In 2005, I went, alone, to a party at St Paul’s. I was feeling adventurous, rebellious, flush with the need to meet new people and enjoy my youth. Being an unaccompanied, slender blonde in a short blue dress and rainbow knee-socks, I soon found myself a group of new acquaintances – friendly lads, all of them, and not the least bit menacing. We drank together for most of the night, and at some point, the ringleader of our particular group suggested we retire inside, where the drinking continued in his room. There were about fourteen of us, I think – not a small number – and from hazy memory, I was the only girl. This was not an unfamiliar dynamic to me: the vast bulk of my school friends were male, and I’d often been the lone female presence at various teenaged gatherings. I was confident, if drunk; I laughed with everyone else when the guy whose room it was stripped down to his underpants and tackled a mate, and did not object to his occasional hugs. I did not feel threatened, or preyed upon, or vulnerable, but whether this would be true for every girl in that situation is a different question.
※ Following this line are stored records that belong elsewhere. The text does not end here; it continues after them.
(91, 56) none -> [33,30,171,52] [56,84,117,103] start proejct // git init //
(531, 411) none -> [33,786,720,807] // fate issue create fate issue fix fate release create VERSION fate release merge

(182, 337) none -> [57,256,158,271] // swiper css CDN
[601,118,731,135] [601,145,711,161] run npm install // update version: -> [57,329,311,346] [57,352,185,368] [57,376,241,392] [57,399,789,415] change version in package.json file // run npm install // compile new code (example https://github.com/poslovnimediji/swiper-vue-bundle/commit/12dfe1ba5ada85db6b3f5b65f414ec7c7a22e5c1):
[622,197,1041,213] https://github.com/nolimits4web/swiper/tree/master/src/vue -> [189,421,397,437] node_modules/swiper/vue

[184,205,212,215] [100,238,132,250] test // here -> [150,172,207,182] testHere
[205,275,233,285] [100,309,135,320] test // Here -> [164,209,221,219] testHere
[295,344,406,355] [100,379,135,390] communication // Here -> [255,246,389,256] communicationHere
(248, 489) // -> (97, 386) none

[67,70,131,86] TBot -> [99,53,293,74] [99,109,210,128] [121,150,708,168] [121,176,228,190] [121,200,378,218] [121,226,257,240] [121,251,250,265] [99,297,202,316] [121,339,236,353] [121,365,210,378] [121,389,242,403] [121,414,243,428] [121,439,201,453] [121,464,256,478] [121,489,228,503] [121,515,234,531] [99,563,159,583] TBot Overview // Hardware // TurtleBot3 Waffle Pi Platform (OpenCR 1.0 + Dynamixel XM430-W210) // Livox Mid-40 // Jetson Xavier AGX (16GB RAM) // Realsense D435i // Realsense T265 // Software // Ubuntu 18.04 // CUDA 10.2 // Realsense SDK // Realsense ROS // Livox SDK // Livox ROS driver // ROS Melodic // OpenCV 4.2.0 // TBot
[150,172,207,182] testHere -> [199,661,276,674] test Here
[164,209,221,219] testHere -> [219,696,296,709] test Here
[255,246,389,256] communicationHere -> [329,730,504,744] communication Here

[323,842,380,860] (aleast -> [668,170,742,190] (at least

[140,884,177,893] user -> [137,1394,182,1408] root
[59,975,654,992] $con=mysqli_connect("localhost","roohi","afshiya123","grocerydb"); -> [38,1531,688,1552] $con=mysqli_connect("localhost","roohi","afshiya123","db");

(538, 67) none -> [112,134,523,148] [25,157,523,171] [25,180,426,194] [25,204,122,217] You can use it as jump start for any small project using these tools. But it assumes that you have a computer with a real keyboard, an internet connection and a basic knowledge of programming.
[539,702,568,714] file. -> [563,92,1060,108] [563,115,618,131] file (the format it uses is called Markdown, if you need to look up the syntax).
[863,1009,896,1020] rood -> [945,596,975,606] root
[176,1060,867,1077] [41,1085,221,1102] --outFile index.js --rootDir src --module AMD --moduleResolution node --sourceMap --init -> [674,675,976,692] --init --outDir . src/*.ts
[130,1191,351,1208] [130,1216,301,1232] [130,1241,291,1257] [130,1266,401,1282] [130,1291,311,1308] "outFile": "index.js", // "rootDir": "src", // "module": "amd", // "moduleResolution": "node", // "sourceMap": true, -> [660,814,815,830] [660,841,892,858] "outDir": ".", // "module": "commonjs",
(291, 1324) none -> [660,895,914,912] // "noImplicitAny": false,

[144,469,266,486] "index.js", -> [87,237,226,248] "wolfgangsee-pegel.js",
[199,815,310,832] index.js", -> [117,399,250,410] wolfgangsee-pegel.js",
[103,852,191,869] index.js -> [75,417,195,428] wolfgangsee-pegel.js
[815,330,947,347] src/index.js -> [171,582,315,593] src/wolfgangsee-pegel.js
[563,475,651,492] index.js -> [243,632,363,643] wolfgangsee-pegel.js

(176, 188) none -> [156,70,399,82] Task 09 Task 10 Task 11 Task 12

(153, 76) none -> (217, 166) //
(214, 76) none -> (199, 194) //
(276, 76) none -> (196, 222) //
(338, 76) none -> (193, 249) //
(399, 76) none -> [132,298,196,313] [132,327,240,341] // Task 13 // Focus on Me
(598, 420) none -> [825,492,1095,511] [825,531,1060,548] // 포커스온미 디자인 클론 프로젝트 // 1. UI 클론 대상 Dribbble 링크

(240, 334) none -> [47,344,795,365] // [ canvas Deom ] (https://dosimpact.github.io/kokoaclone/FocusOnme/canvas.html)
Twice during that night, I wandered into the hallway – not alone, but as part of the general overflow of bodies. There was a boy I didn’t know whose room was across the hall; I’d seen him throughout the night, and he seemed to have noticed me, too. The first time we met, he beckoned me over to his doorway. I went, wondering drunkenly what he wanted to talk to me about, only to find I was being quite unexpectedly kissed and pulled into a room. I disentangled myself as graciously as possible; he grinned as if to say ‘oh, well’,  and let me go. The second time, I was warier, but still lacking in sober judgement: it took several attempts for him to coax me over, proffering apologies and saying that, in all seriousness, he needed to tell me something. It turned out to be a case of fool me twice: I escaped again and left the party soon after, having been jolted back into my senses. Once outside, the cold air woke me up further. Had I drunk just a little bit more, been a little less in control of myself, I might have done something I later came to regret. The guy hadn’t been forceful, or aggressive: just hopeful. That’s not a defence, of course – or at least, it wouldn’t have been, had my decisions been less intelligent. He was soused to the nines, and so was I. We were both stupid, but we were also lucky. There are worse combinations.

On another occasion in 2004, I failed to lock the door to my room at Wesley. I went to bed after a party, fell asleep, and was woken up about half an hour later when one of my male yearmates climbed in next to me. He’d blundered into the wrong room, but after I pointed this out to him, he professed himself too drunk and too weary to correct the mistake: could he sleep on my floor, please? I was tired, he was persistent. After a minute of arguing, I took the path of least resistance and agreed. Inside of three minutes, he had climbed back into my bed, at which point I lost my patience and ordered him out. After some complaints and several futile promises to mend his behaviour, he finally staggered to the door and left. I locked it after him and went back to sleep with little more than a muttered complaint and a weary eyeroll. Really, college men. What else could you do?

Both times, I emerged unscathed. To say that alcohol was a key factor in either incident is an understatement: arguably, it was the only factor. I was never assailed, per se, nor was the behaviour predatory: rather, I chalk it up to drunken male optimism. But the fact remains that it was male, and it was drunken, and it took place at college. Does that make it a consequence of chauvinist culture? Arguably, yes. Had my resolve been less firm, or either male more insistant, this would be a much darker narrative. Physically, I was at every disadvantage. The boys I encountered were undeniably opportunistic, but they didn’t press the issue once my feelings were made clear. That being said, they both made more than one sally; a more tired, more hesitant, less stubborn girl might have made worse choices, or had the possibility of choice taken away from her altogether. Not having spoken to either male in a state of sobriety, I am no fit judge of their daylight personalities. Were they sexist? Did they take pride in their college culture? Were they rugger buggers? I didn’t know then, and I don’t know now, but there are those who would contend, not unreasonably, that it shouldn’t matter either way: sober, they might never have climbed into my bed or tried to pull me into theirs, but sobriety didn’t enter into it.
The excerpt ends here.